Member of Parliament for Berthier-Montcalm
- In office November 28, 1988 – October 25, 1993
- Preceded by: District established
- Succeeded by: Michel Bellehumeur

Member of Parliament for Berthier—Maskinongé—Lanaudière
- In office September 4, 1984 – November 28, 1988
- Preceded by: Antonio Yanakis
- Succeeded by: District abolished (see Berthier—Montcalm, Champlain and Saint-Maurice from 1987 to 2003)

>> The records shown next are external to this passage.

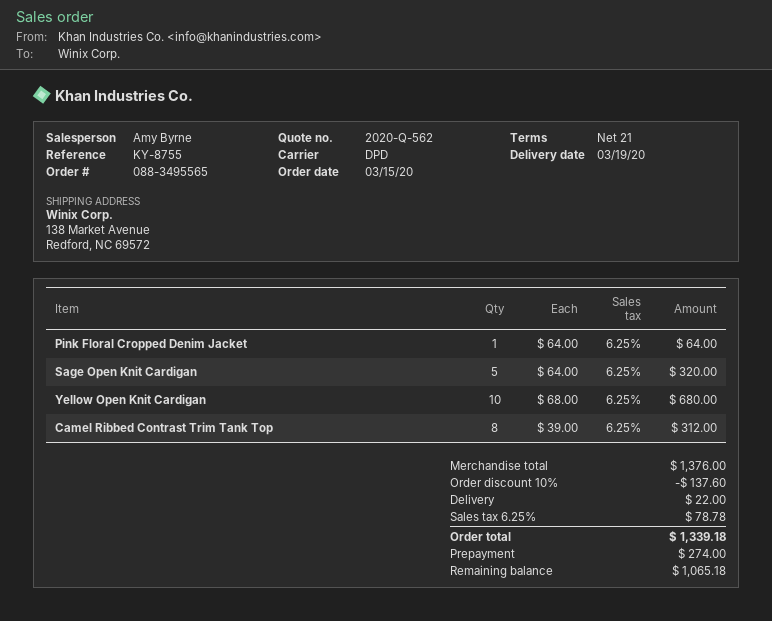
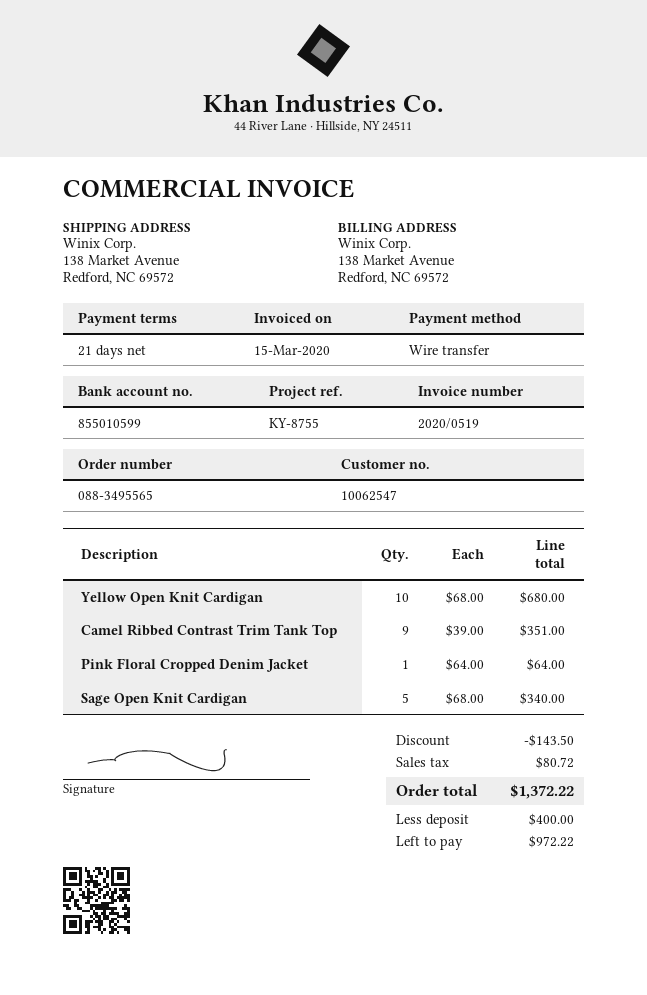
Sage Open Knit Cardigan: 5 x 64.00 = 320.00 -> 5 x 68.00 = 340.00
Camel Ribbed Contrast Trim Tank Top: 8 x 39.00 = 312.00 -> 9 x 39.00 = 351.00
discount: 137.60 -> 143.50
shipping: 22.00 -> none
tax: 78.78 -> 80.72
total: 1339.18 -> 1372.22
deposit: 274.00 -> 400.00
balance: 1065.18 -> 972.22

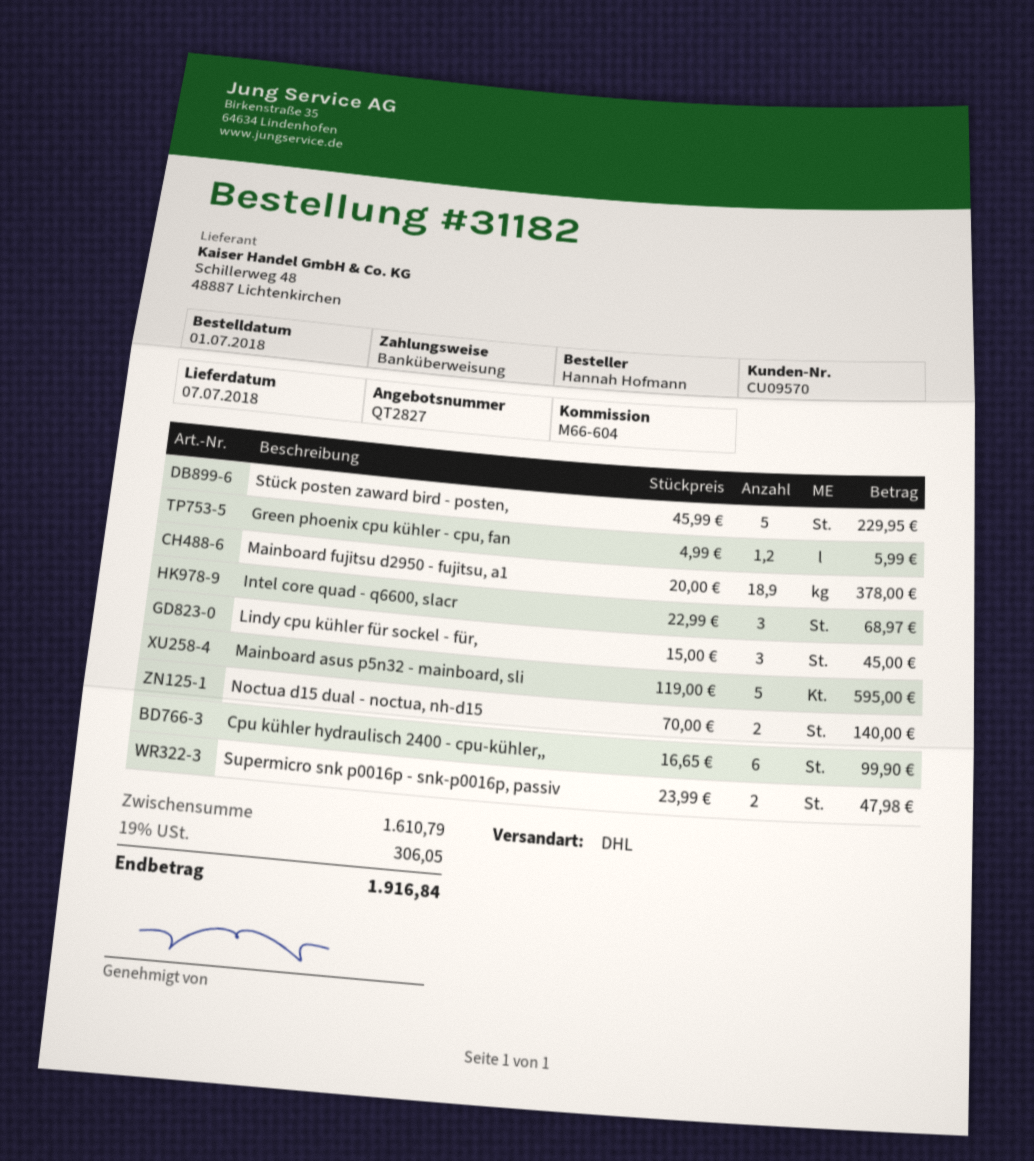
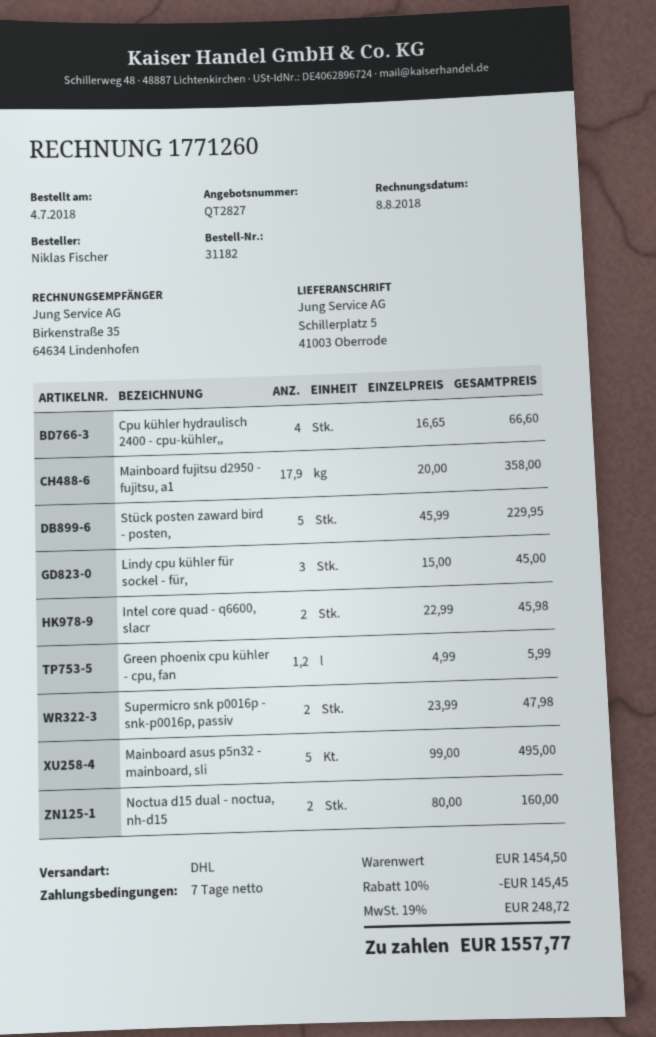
order date: 2018-07-01 -> 2018-07-04
ordered by: Hannah Hofmann -> Niklas Fischer
Mainboard fujitsu d2950 - fujitsu, a1: 18.9 x 20.00 = 378.00 -> 17.9 x 20.00 = 358.00
Intel core quad - q6600, slacr: 3 x 22.99 = 68.97 -> 2 x 22.99 = 45.98
Mainboard asus p5n32 - mainboard, sli: 5 x 119.00 = 595.00 -> 5 x 99.00 = 495.00
Noctua d15 dual - noctua, nh-d15: 2 x 70.00 = 140.00 -> 2 x 80.00 = 160.00
Cpu kühler hydraulisch 2400 - cpu-kühler,,: 6 x 16.65 = 99.90 -> 4 x 16.65 = 66.60
subtotal: 1610.79 -> 1454.50
discount: none -> 10% = 145.45
tax: 19% = 306.05 -> 19% = 248.72
total: 1916.84 -> 1557.77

Canadian Senator from Ontario
- In office June 5, 1979 – January 14, 1980
- Appointed by: Joe Clark

Member of Parliament for Ottawa Centre
- In office October 16, 1978 – May 22, 1979
- Preceded by: Hugh Poulin
- Succeeded by: John Leslie Evans

Secretary of State for Canada
- In office 21 April 1991 – 3 January 1993
- Preceded by: Gerry Weiner
- Succeeded by: Monique Landry

Minister of the Environment
- In office 23 May 1990 – 20 April 1991
- Preceded by: Lucien Bouchard
- Succeeded by: Jean Charest

President of the Treasury Board
- In office 17 September 1984 – 26 August 1987
- Preceded by: Herb Gray
- Succeeded by: Don Mazankowski

Minister of Industry, Trade and Commerce
- In office 4 June 1979 – 2 March 1980
- Preceded by: Jack Horner
- Succeeded by: Herb Gray

Personal details
- Born: Jean Robert René de Cotret February 20, 1944 Ottawa, Ontario, Canada
- Died: July 9, 1999 (aged 55) Ottawa, Ontario, Canada
- Party: Progressive Conservative

= Robert de Cotret =

Canadian politician

Jean Robert René de Cotret (February 20, 1944 - July 9, 1999) was a Canadian economist and politician.

De Cotret was the president and CEO of the Conference Board of Canada from 1976 to 1978 before being elected to the House of Commons of Canada in a 1978 by-election. He was elected as the Progressive Conservative Member of Parliament (MP) for Ottawa Centre, and was one of the few francophone MPs in the Tory caucus.

Despite the Tory victory in the 1979 general election, de Cotret lost his seat. In need of French-Canadian Cabinet ministers, Prime Minister Joe Clark appointed de Cotret to the Senate of Canada and to Cabinet as Minister of Industry, Trade and Commerce in Clark's minority government.

When the government was defeated in a motion of non-confidence, a new election was called for February 18, 1980. De Cotret resigned his Senate seat in order to run for a seat in the House of Commons in the riding of Berthier—Maskinongé, but was defeated in the 1980 election along with the Clark government.

He ran again in the 1984 election, and was elected along with a Progressive Conservative majority government led by Brian Mulroney. Mulroney appointed de Cotret to Cabinet as President of the Treasury Board. In 1987, de Cotret became Minister of Regional Industrial Expansion, and reassumed the Treasury Board portfolio in 1989. In 1990, he became Minister of the Environment and then Secretary of State for Canada in 1991.

De Cotret retired from Cabinet in January 1993 and did not run in the 1993 election.